A recent study by Professor Philip Jones at the University of Delaware determined that political competition boosts accountability of elected officials, increases participation, and motivates voters to be more informed. We increasingly live in a system that has less and less competition, which means less accountability and less participation.

We increasingly live in a system that has less and less competition, which means less accountability and less participation.

Intra-state secessionists are frustrated by a polarized and heavily manipulated political system that seeks to marginalize minority party voters in states. Nationally, the two parties may be well balanced, but it’s a balance brought about by the representative imbalance in individual states.

Our system of government was not designed to ensure representation of two extreme and polarized factions.

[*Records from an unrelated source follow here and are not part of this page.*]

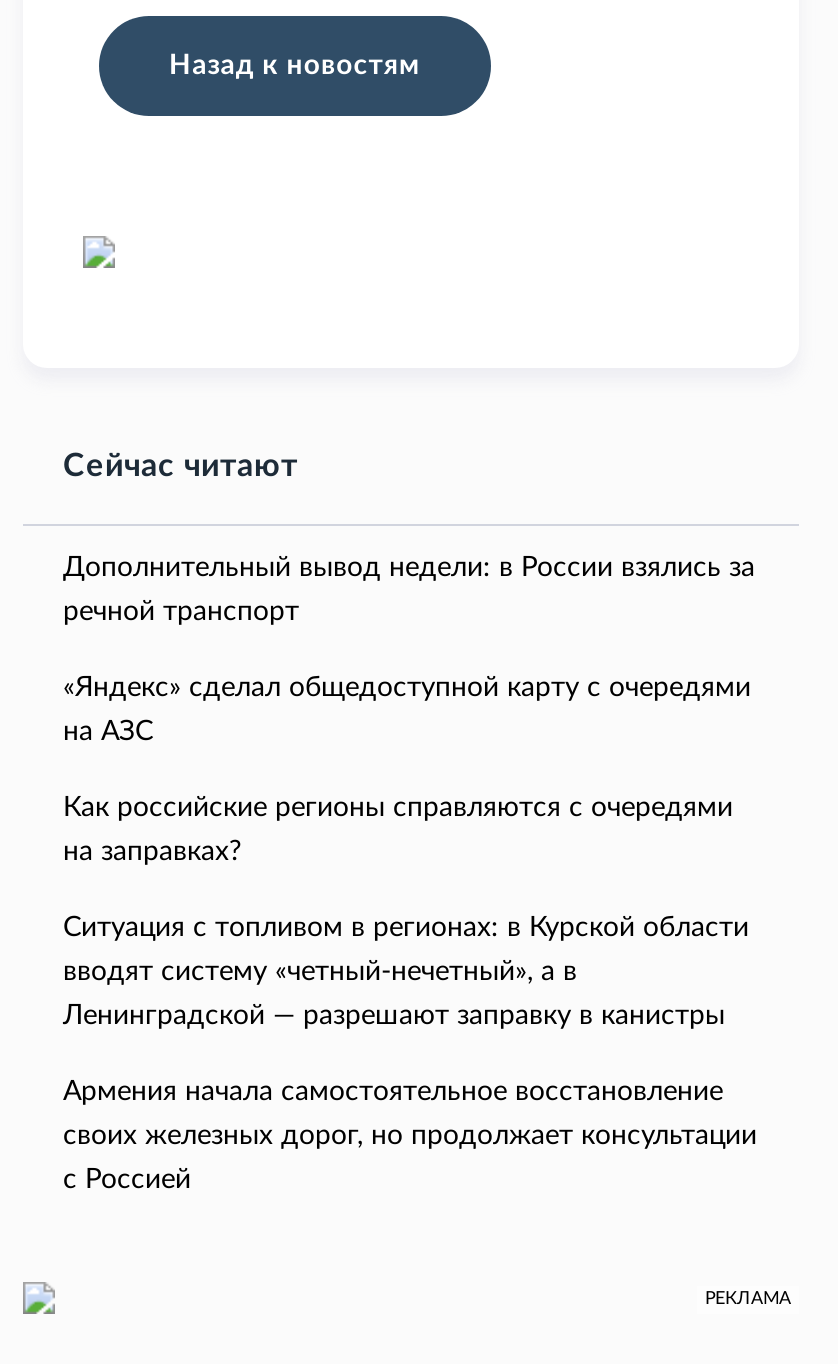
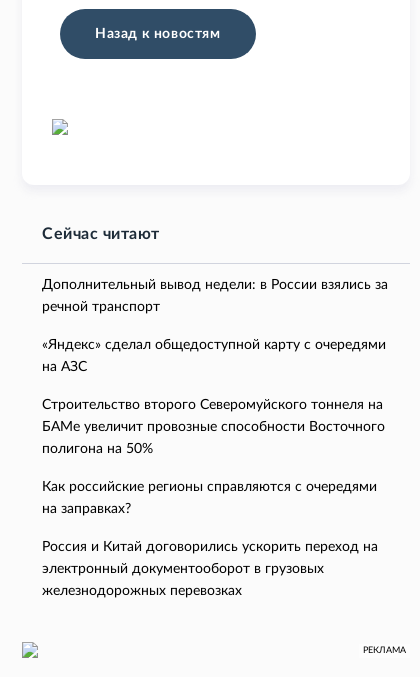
+ Строительство второго Северомуйского тоннеля на
+ БАМе увеличит провозные способности Восточного
+ полигона на 50%

moved down: Как российские регионы справляются с очередями | на заправках?

- Ситуация с топливом в регионах: в Курской области
- вводят систему «четный-нечетный», а в
- Ленинградской — разрешают заправку в канистры
- Армения начала самостоятельное восстановление
- своих железных дорог, но продолжает консультации
- с Россией
+ Россия и Китай договорились ускорить переход на
+ электронный документооборот в грузовых
+ железнодорожных перевозках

It was designed to force extremes to compromise, cooperate, and moderate. In the absence of such compromise and cooperation, the folks who are marginalized will seek alternatives ways to be heard. Alternatives that may or may not succeed, but that nevertheless point to significant problems at the heart of our representative form of government. We would do well to listen to what these marginalized voters are saying and ask whether the system is simply failing them or failing us all.

And no, I do not support any intra-state secession efforts. Were we to allow regions of states to breakaway and create politically homogenous new states we would make worse our existing problems. The solution is not ever more homogenous states and districts, the solution is to remove the impediments to true competition and representation.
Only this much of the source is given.